Thus we can bind $$ \mathbb{P}(S_n = 0)\ge p^k(1-p)^k = \exp \bigg(\frac{n}{2} \log(p(1-p))\bigg) $$ So that you can have most linear exponential growth. But we can do better and completely compute the above probability. There are $\binom{2k}{k}$ dispositions which give us a zero sum. All of which have the same probability. So $$ \mathbb{P}(S_n = 0) = \binom{2k}{k}\exp \bigg(\frac{n}{2} \log(p(1-p))\bigg) $$ And now an application of Stirling's approximation gives us that the last term behaves like $$ \exp\big( k[\ln(4) +\ln(p(1-p))] + o(\ln(k)) \big) $$ which tells you that you have linear exponential growth unless $p = 1/2$ in which the regime turns out to be even polynomial.


EDIT: For the case $p_i$ depending on $i$.

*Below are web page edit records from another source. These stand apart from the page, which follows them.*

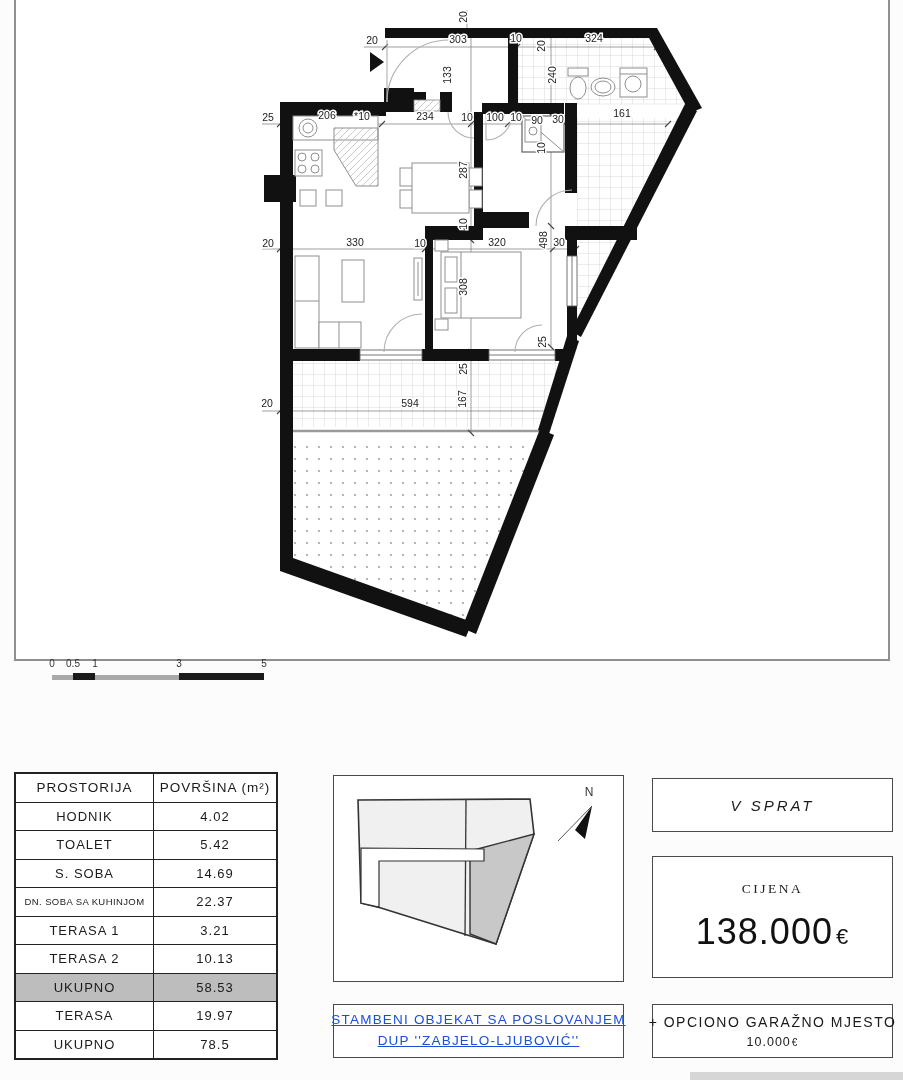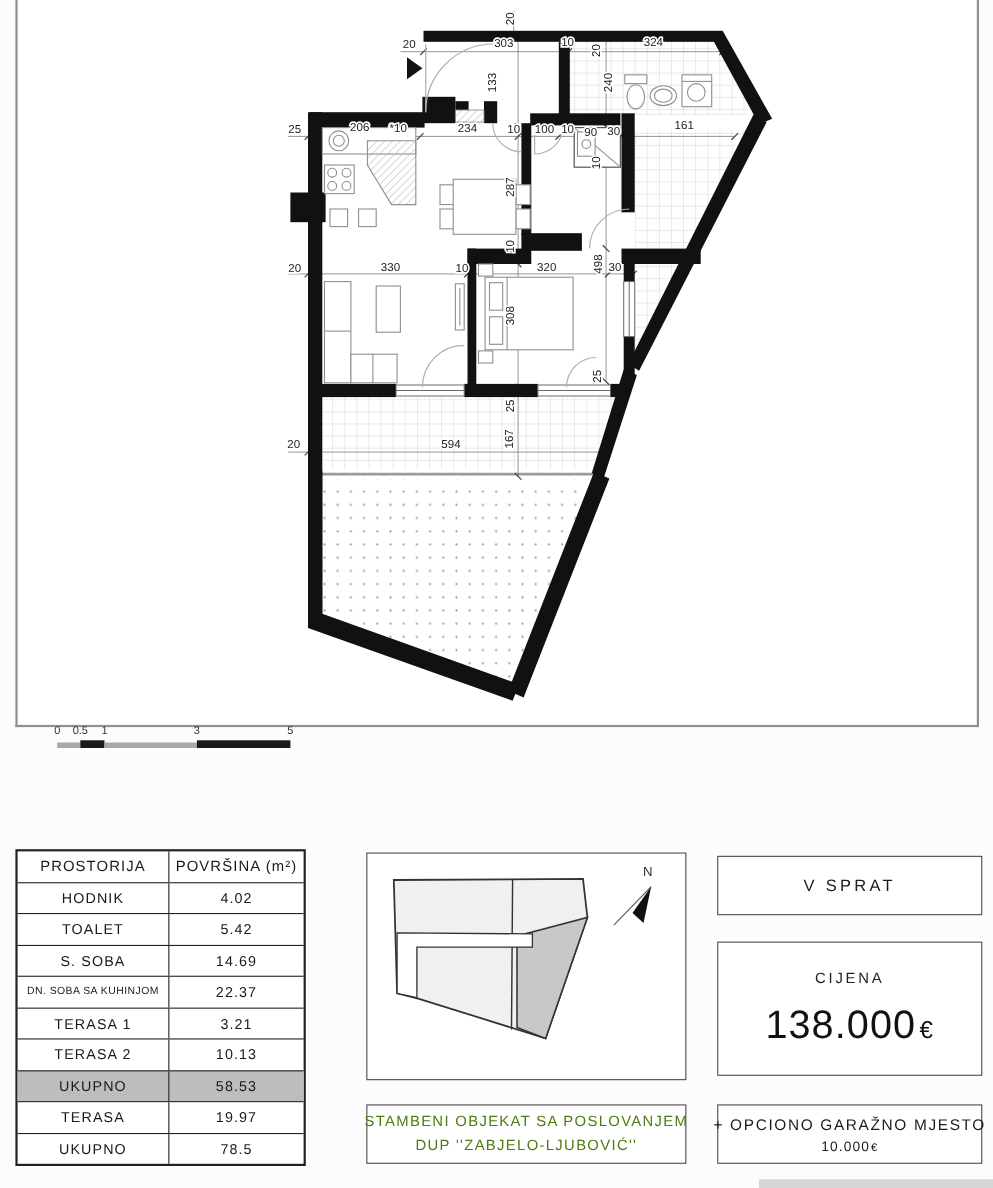--- a/index.html
+++ b/index.html
@@ -34,7 +34,7 @@
 
   
   .sprat-box{left:652px;top:778px;width:241px;height:54px;border:1.5px solid #4a4a4a;background:#fff;box-sizing:border-box;
-             display:flex;align-items:center;justify-content:center;}
+             display:flex;align-items:center;justify-content:center;font-style:italic;}
   .sprat-box span{font-size:15px;letter-spacing:3px;}
   .price-box{left:652px;top:856px;width:241px;height:122px;border:1.5px solid #4a4a4a;background:#fff;box-sizing:border-box;
              display:flex;flex-direction:column;align-items:center;justify-content:center;}

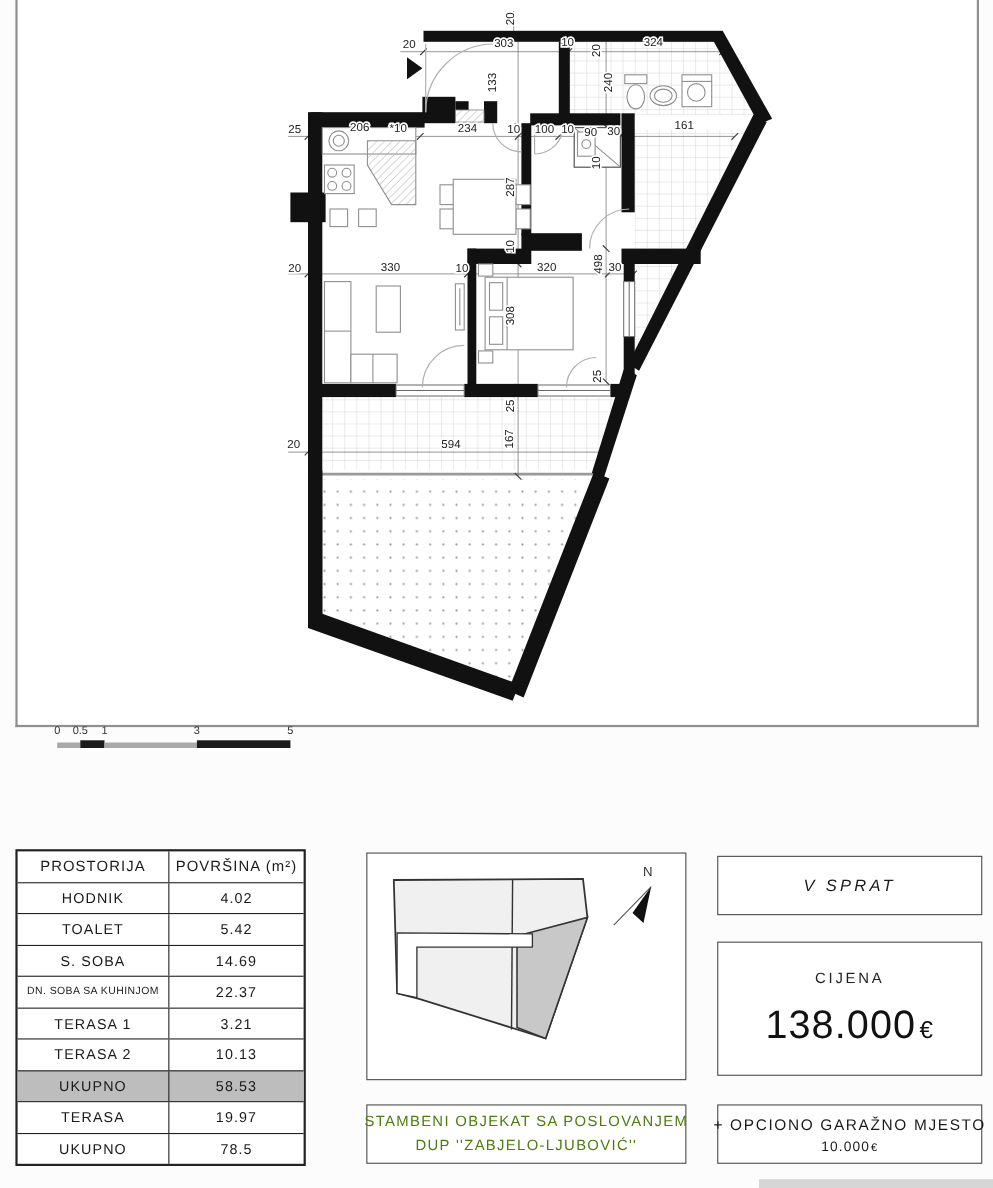--- a/index.html
+++ b/index.html
@@ -38,7 +38,7 @@
   .sprat-box span{font-size:15px;letter-spacing:3px;}
   .price-box{left:652px;top:856px;width:241px;height:122px;border:1.5px solid #4a4a4a;background:#fff;box-sizing:border-box;
              display:flex;flex-direction:column;align-items:center;justify-content:center;}
-  .price-label{font-size:13.5px;letter-spacing:2.5px;color:#222;}
+  .price-label{font-size:13.5px;letter-spacing:2.5px;color:#222;font-family:Liberation Serif, serif;}
   .price-value{margin-top:14px;font-size:36px;letter-spacing:1px;color:#111;display:flex;align-items:baseline;}
   .price-value .cur{font-size:22px;margin-left:3px;}
   .garage-box{left:652px;top:1004px;width:241px;height:54px;border:1.5px solid #4a4a4a;background:#fff;box-sizing:border-box;

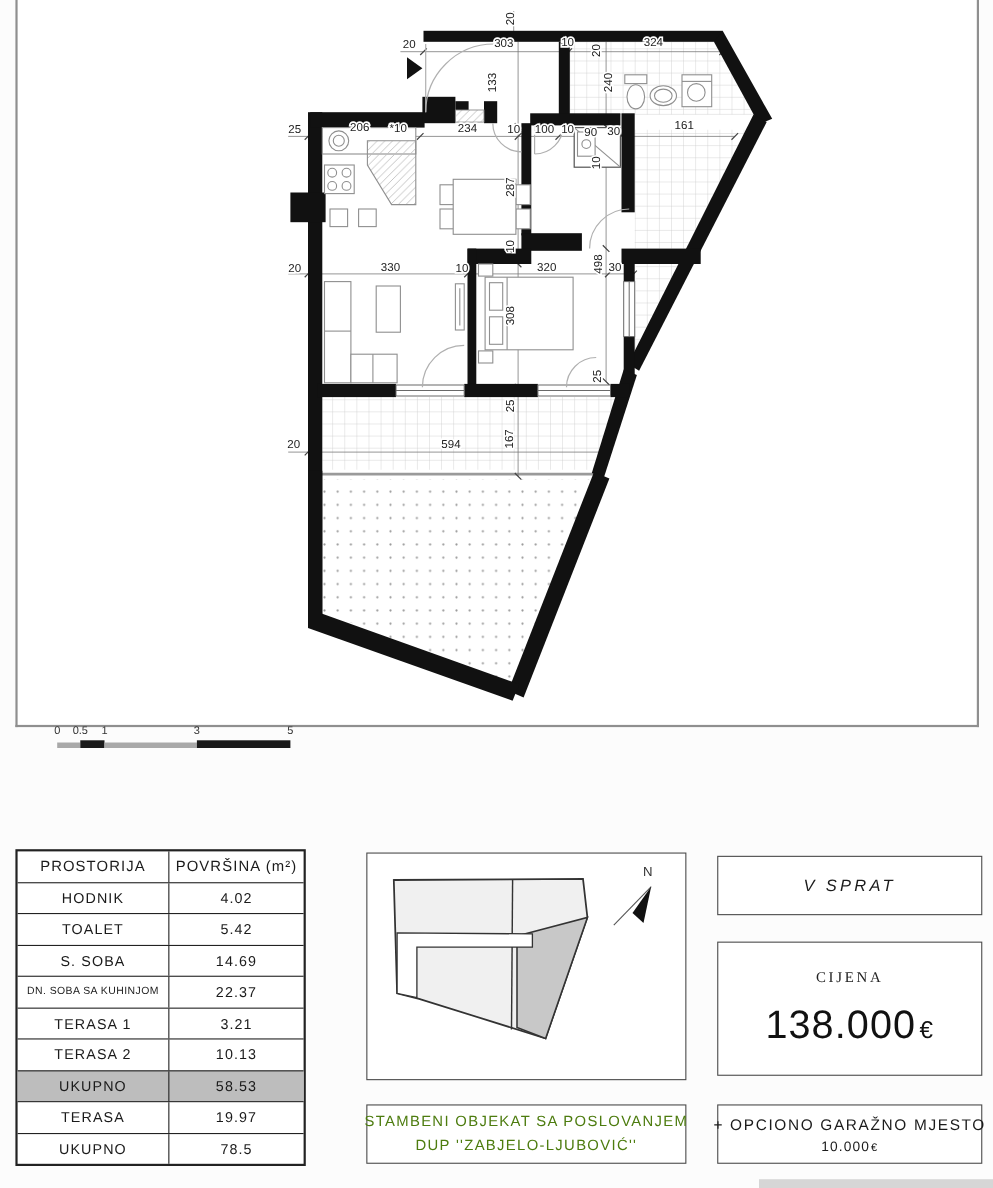--- a/index.html
+++ b/index.html
@@ -30,7 +30,7 @@
   .site-box{left:333px;top:775px;width:291px;height:207px;border:1.5px solid #4a4a4a;background:#fff;box-sizing:border-box;}
   .caption-box{left:333px;top:1004px;width:291px;height:54px;border:1.5px solid #4a4a4a;background:#fff;box-sizing:border-box;
                display:flex;flex-direction:column;align-items:center;justify-content:center;}
-  .caption-box div{font-size:13.5px;letter-spacing:1.2px;line-height:1.55;color:#4d7c0f;white-space:nowrap;}
+  .caption-box div{font-size:13.5px;letter-spacing:1.2px;line-height:1.55;color:#1d4ed8;white-space:nowrap;text-decoration:underline;}
 
   
   .sprat-box{left:652px;top:778px;width:241px;height:54px;border:1.5px solid #4a4a4a;background:#fff;box-sizing:border-box;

There are many possibilities. Let us choose the $p_i$'s according to some simple rules. We say that all $X^i$ should be $1$ with high probability and very seldom be zero. So let $$\epsilon_i =(1-p_i)$$ be a sequence decreasing to zero. Then we can find a bound for the probability of $S^n =0.$ Indeed any of the $2k$ choose $k$ dispositions that allow $S^n$ to be zero comes with a probability. Since the $\epsilon_i$ are decreasing we can bind this probability by the probability that the first $k$ elements are zero. Indeed all other dispositions are even more unlikely. So we find: $$ \mathbb{P}(S^n = 0) \le \binom{2k}{k} \prod_{i = 1}^k \epsilon_i $$ So now we can lat our minds run wild in the choice of $\epsilon_i.$ Although tenacious people might want to try out $\epsilon_i = 1/i!$ I will stick to $\epsilon_i = 1/i.$ In this case the last formula reads: $$ \frac{(2k)!}{(k!)^3} = \exp\big( {-}n\log(n) [ 1 + o(1)] \big). $$ This seems to be the decay you are looking for.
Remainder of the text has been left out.